Florilège varié de musique anglaise chez Decca Eloquence

par

Eric Coates (1881-1957) : The Three Elizabeths - Suite ; Four Centuries - Suite ; The Three Bears - A Phantasy ; The Dance of the Orange Blossoms (The Jester at the Wedding) ; The Three Men - Suite. Albert Coates (1882-1953) : Suite from the Dramatic Music of Henry Purcell. Sir Edward Elgar (1857-1934) : Variations on an Original Theme, op. 36 « Enigma ». Sir Noël Coward (1899-1973) : London Morning, ballet (orchestration : Gordon Jacob). New Symphony Orchestra of London, direction : Eric Coates. London Symphony Orchestra, direction : Sir Malcolm Sargent. London Philharmonic Orchestra, direction : Geoffrey Corbett. Enregistré le 3 mai 1949, du 5 au 7 janvier 1953, du 3 au 4 février 1953 et du 17 au 18 juillet 1959 aux Kingsway Hall et Decca Studios West Hampstead, Londres. Édition 2021. Livret en anglais. 68’06, 75’14. 1 double CD Decca « Eloquence » 4840190.
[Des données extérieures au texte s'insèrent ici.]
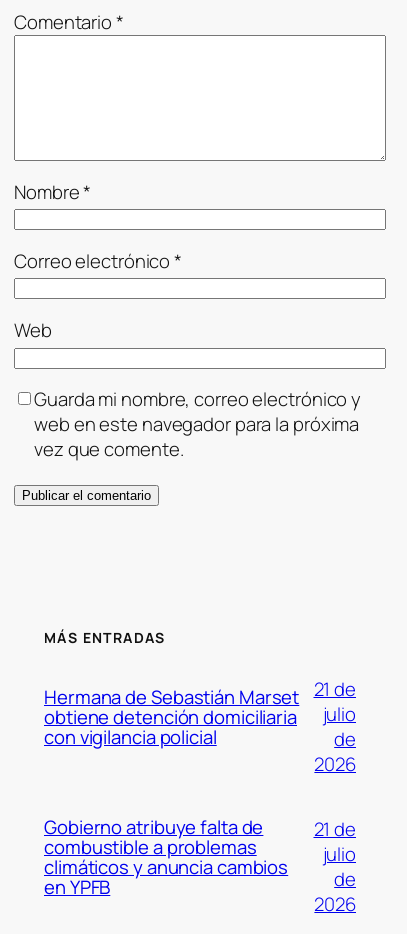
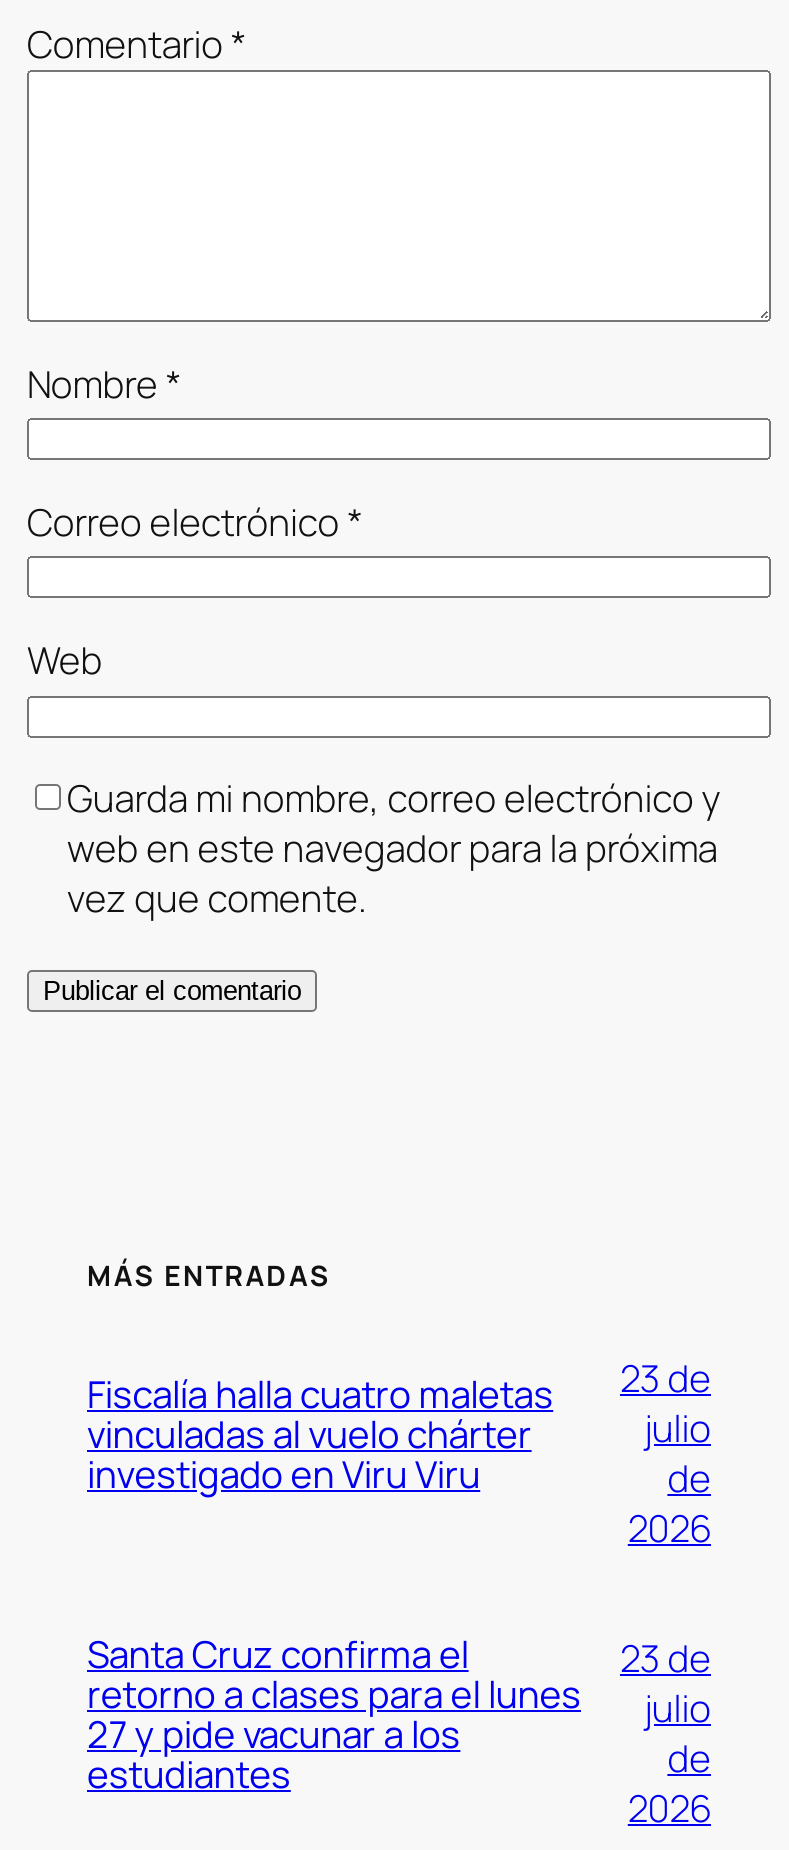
- 21 de
+ 23 de

- Hermana de Sebastián Marset
- obtiene detención domiciliaria
- con vigilancia policial
+ Fiscalía halla cuatro maletas
+ vinculadas al vuelo chárter
+ investigado en Viru Viru

- Gobierno atribuye falta de
- combustible a problemas
- climáticos y anuncia cambios
- en YPFB
+ Santa Cruz confirma el
+ retorno a clases para el lunes
+ 27 y pide vacunar a los
+ estudiantes

- 21 de
+ 23 de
Universal Australie continue d’écumer les archives Decca en publiant sous forme de deux CDs quatre antiques microsillons Decca dont le point commun est qu’ils sont en mono et honorent tous la musique anglaise par des interprètes anglais. Toutefois il convient de préciser que, hormis Henry Purcell arrangé par Albert Coates (1882-1953), et Edward Elgar (1857-1934), c’est plutôt le côté musique orchestrale légère qui l’emporte, avec plus ou moins de bonheur.

Les passionnés d’enregistrements historiques connaissent bien le chef d’orchestre Albert Coates (1882-1953) qui nous a légué quantité de 78 tours d’orchestre et d’extraits d’opéras gravés entre 1919 et 1945. Il est moins connu comme compositeur (de sept opéras, notamment), et lorsqu’il écrit la Suite de la musique dramatique de Henry Purcell en 1921, elle est l’une des nombreuses qui ont été arrangées de temps à autre pour sauver la musique de Purcell des pièces théâtrales -dont beaucoup sont maintenant oubliées- pour lesquelles elle a été écrite. On accueillera donc avec plaisir son arrangement de 1921, sous forme de suite pour cordes, sobre et respectueux, de pages de Henry Purcell (1659-1695). Ce sont ainsi Rondeau, Slow air, Air, Minuet et Finale qui se succèdent, basés sur Abdelazer, or The Moor’s Revenge, Z.570 (1695) ; Distressed Innocence, or The Princess of Persia, Z.577 (1694) et Bonduca, or The British Heroine, Z.574 (1695). Le thème du Rondeau d’Abdelazer est familier dans le monde entier grâce au Young Person’s Guide to the Orchestra (Variations et Fugue sur un thème de Purcell) de Benjamin Britten, ce dernier ayant très probablement emprunté le thème à la suite de Coates plutôt qu’à la partition originale de Purcell.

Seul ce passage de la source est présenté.